*EXTRACTED MATERIAL*.
● ● ● ●

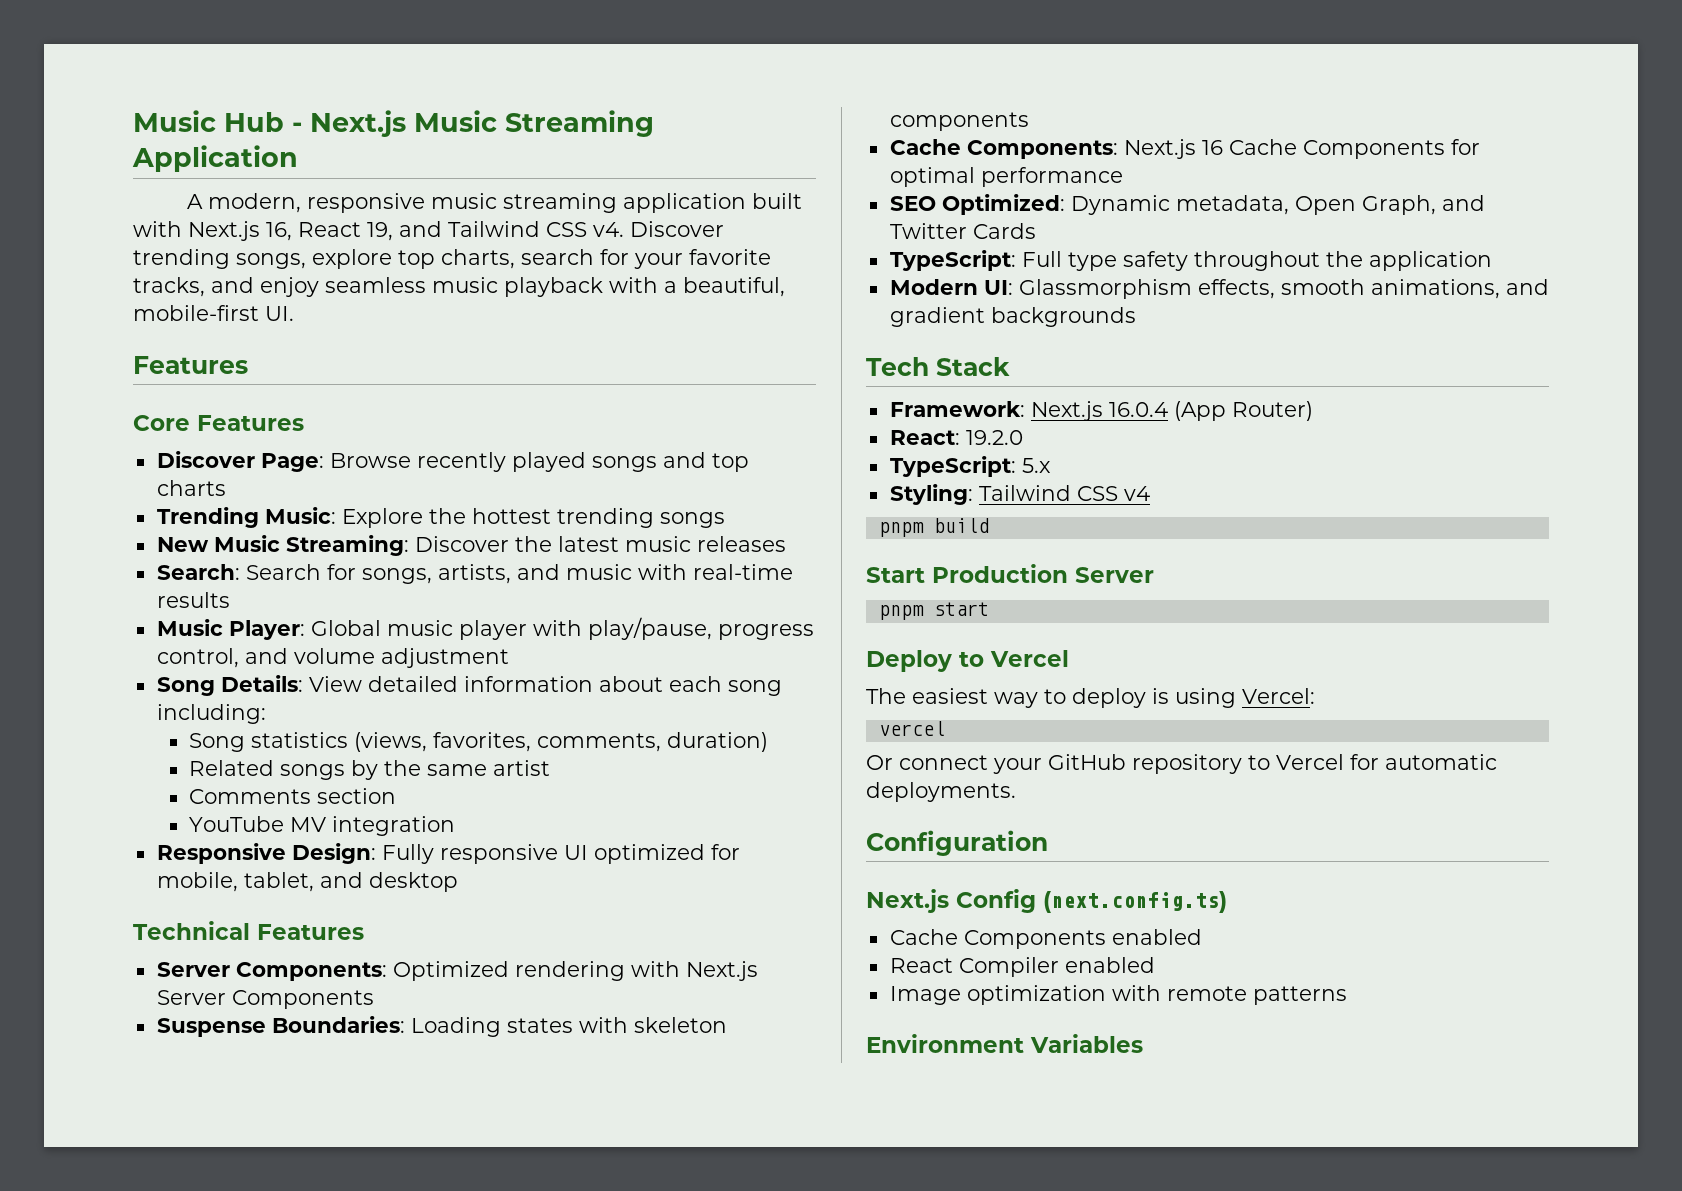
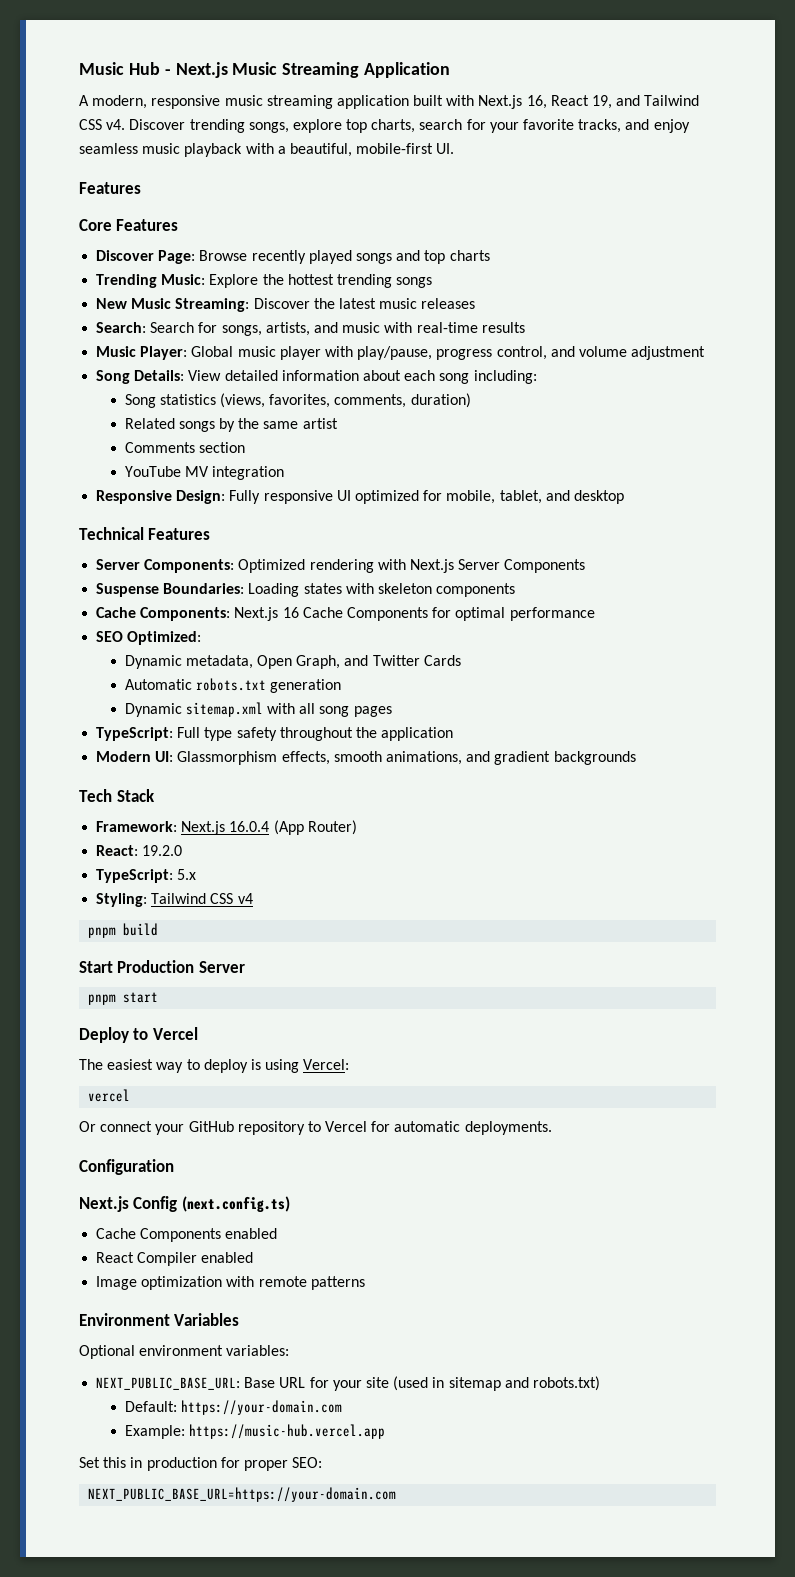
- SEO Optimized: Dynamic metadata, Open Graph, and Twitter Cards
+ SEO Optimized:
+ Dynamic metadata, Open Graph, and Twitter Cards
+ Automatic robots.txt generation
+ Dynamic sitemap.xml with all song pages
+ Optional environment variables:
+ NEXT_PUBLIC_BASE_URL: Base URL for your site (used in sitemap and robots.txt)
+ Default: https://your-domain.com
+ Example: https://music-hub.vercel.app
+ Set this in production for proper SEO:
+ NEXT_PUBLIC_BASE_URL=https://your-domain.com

● ● ● ●

*TASK BRIEF*. Instruction for this listing: copy it exactly, but leave the images behind.

*EXERCISE ANSWER*.
- SEO Optimized: Dynamic metadata, Open Graph, and Twitter Cards
+ SEO Optimized:
+ Dynamic metadata, Open Graph, and Twitter Cards
+ Automatic robots.txt generation
+ Dynamic sitemap.xml with all song pages
+ Optional environment variables:
+ NEXT_PUBLIC_BASE_URL: Base URL for your site (used in sitemap and robots.txt)
+ Default: https://your-domain.com
+ Example: https://music-hub.vercel.app
+ Set this in production for proper SEO:
+ NEXT_PUBLIC_BASE_URL=https://your-domain.com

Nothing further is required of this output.